University of Toronto, Toronto, Ontario, Canada.
Transfus Med Rev. 2013 Apr;27(2):65-73. doi: 10.1016/j.tmrv.2012.12.001. Epub 2013 Feb 1.
Cardiopulmonary bypass (CPB) during cardiac surgery can involve deliberate hypothermia of the systemic (22-36 °C) and coronary circulations (as low as 8-12 °C). Adverse sequelae of cold-active antibodies have been feared and reported under such conditions, and some centers thus elect to screen for cold agglutinins before CPB. We reviewed the literature on cold agglutinins in cardiac surgery and described the yields and effects of cold agglutinin screening (CAS) in 14,900 cardiac surgery patients undergoing CPB over 8 years at a single institution. Cold agglutinin screening was positive in 47 cases (0.3%), at an annual testing cost of $17,000 CAD. The response of the surgical team to the preoperative discovery of a cold agglutinin was variable, with CPB modified to avoid hypothermia in approximately one-third of cases. In patients discovered to have a positive CAS, postoperative intensive care unit and hospital length of stay were marginally increased (54.6 vs. 42.8 hours, P = .02; 7 [6-14] vs. 7 [5-9] days, P = .04). However, the composite of mortality or severe morbidity (stroke, myocardial infarction, dialysis, low output syndrome, sepsis, and deep vein thrombosis) was not significantly different (14.9% vs. 9.2%, P = .2). Antibody verification found that only 43% of positive CAS patients had true cold agglutinins (20 patients). Furthermore, the rate of adverse events was low in both CAS-positive and true-positive cold agglutinin patients undergoing CPB and cardiac surgery. Finally, modification of CPB to attenuate hypothermia did not decrease adverse events. Based upon historical and local data, preclinical CAS is cost-substantial and nonspecific. Cold agglutinin screening does not promote an algorithm of care that meaningfully improves patient CPB outcomes.
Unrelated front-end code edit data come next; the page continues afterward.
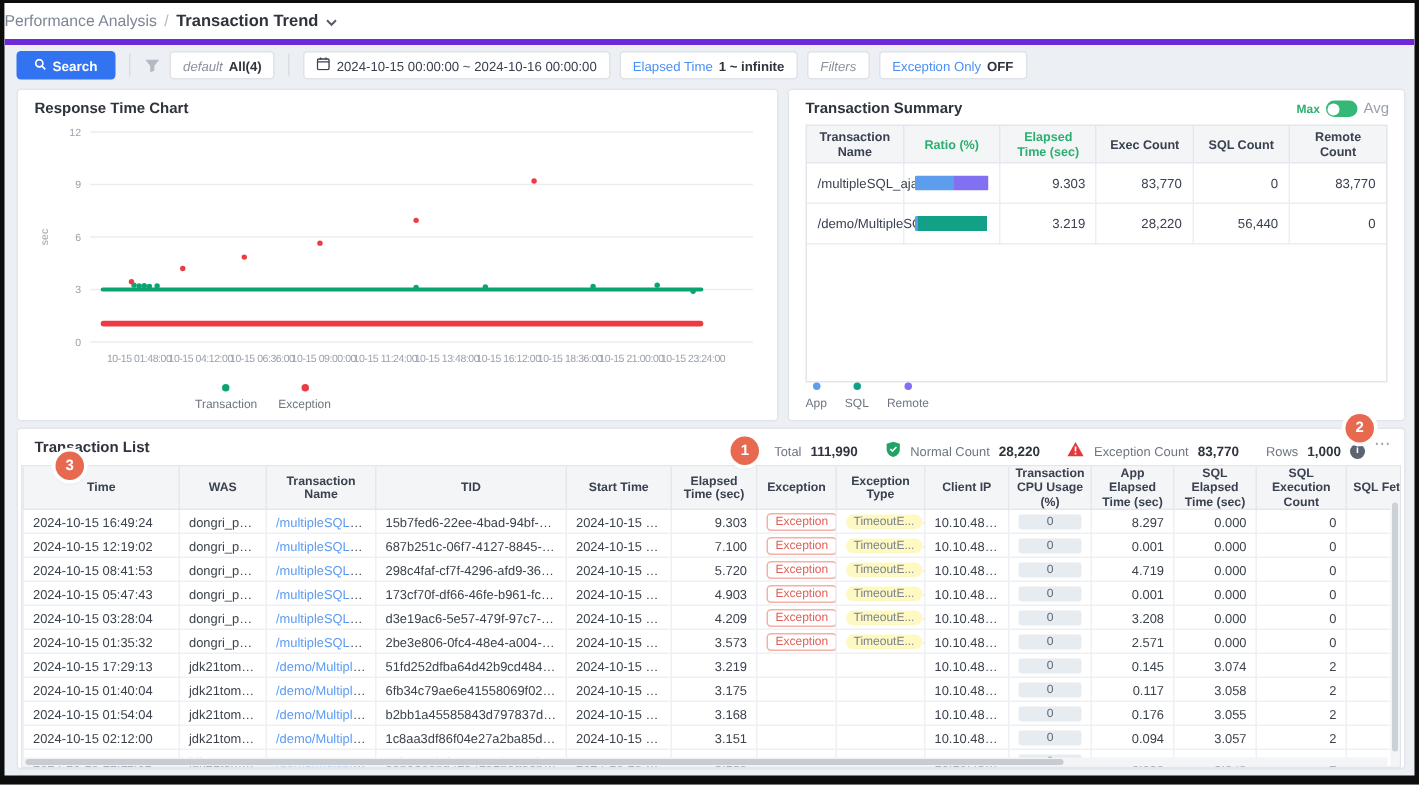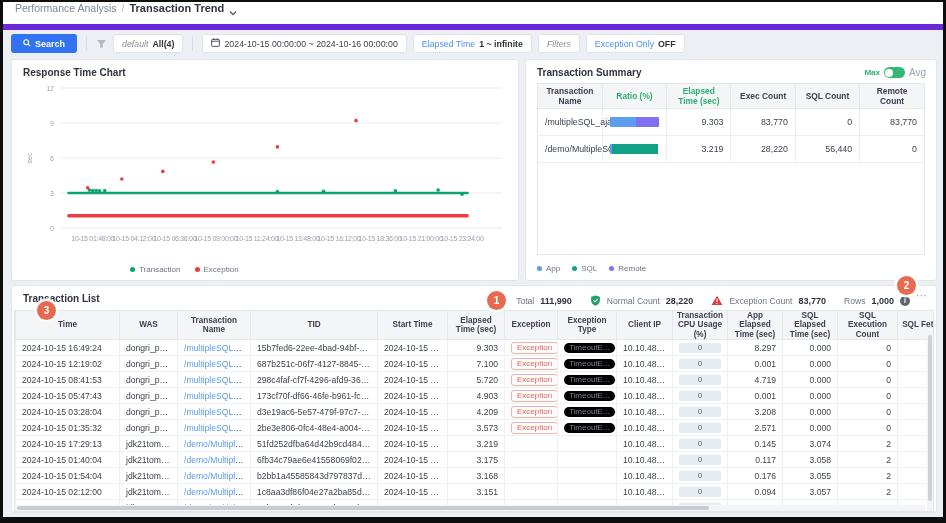"Performance Analysis" .top-header { align-items: none -> center; border-bottom: 6px solid #6d28d9 -> 4px solid #6d28d9; padding-left: 12px -> none }
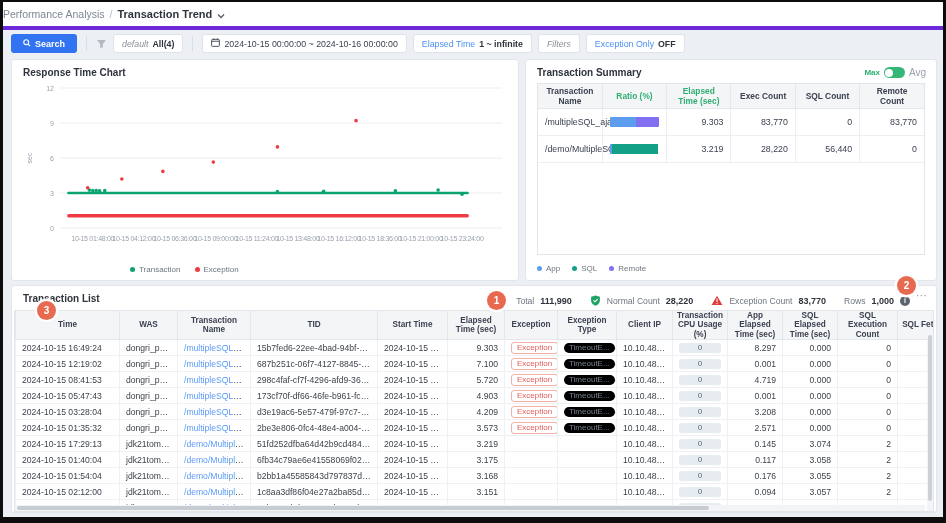"Transaction" .legend-item { flex-direction: none -> column }
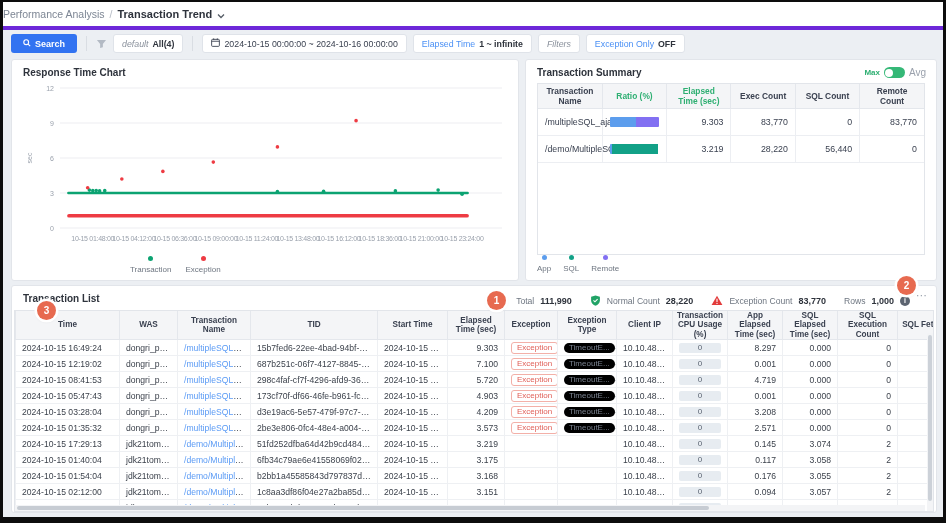"TimeoutE..." .type-badge { background: #000000 -> #fef9c3 }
体外循环 (CPB) 在心脏手术中可以涉及全身(22-36°C)和冠状动脉循环(低至 8-12°C)的故意降温。在这种情况下,人们担心并报告了冷活性抗体的不良后果,因此一些中心选择在 CPB 前筛查冷凝集素。我们回顾了心脏手术中冷凝集素的文献,并描述了在一家机构的 8 年期间对 14900 例接受 CPB 的心脏手术患者进行冷凝集素筛查 (CAS) 的结果和影响。冷凝集素筛查在 47 例(0.3%)中呈阳性,每年检测成本为 17000 加元。手术团队对术前发现冷凝集素的反应各不相同,大约三分之一的病例修改 CPB 以避免降温。在发现 CAS 阳性的患者中,术后重症监护病房和住院时间略有增加(54.6 与 42.8 小时,P =.02;7 [6-14] 与 7 [5-9] 天,P =.04)。然而,死亡率或严重发病率(中风、心肌梗死、透析、低输出综合征、败血症和深静脉血栓形成)的复合指标并无显著差异(14.9%与 9.2%,P =.2)。抗体验证发现,只有 43%的 CAS 阳性患者有真正的冷凝集素(20 例)。此外,CPB 和心脏手术中,无论是 CAS 阳性还是真正的冷凝集素阳性患者,不良事件的发生率都较低。最后,CPB 降温的改变并没有减少不良事件。基于历史和当地数据,临床前 CAS 成本高且非特异性。冷凝集素筛查并不能促进一种有助于改善患者 CPB 结果的护理算法。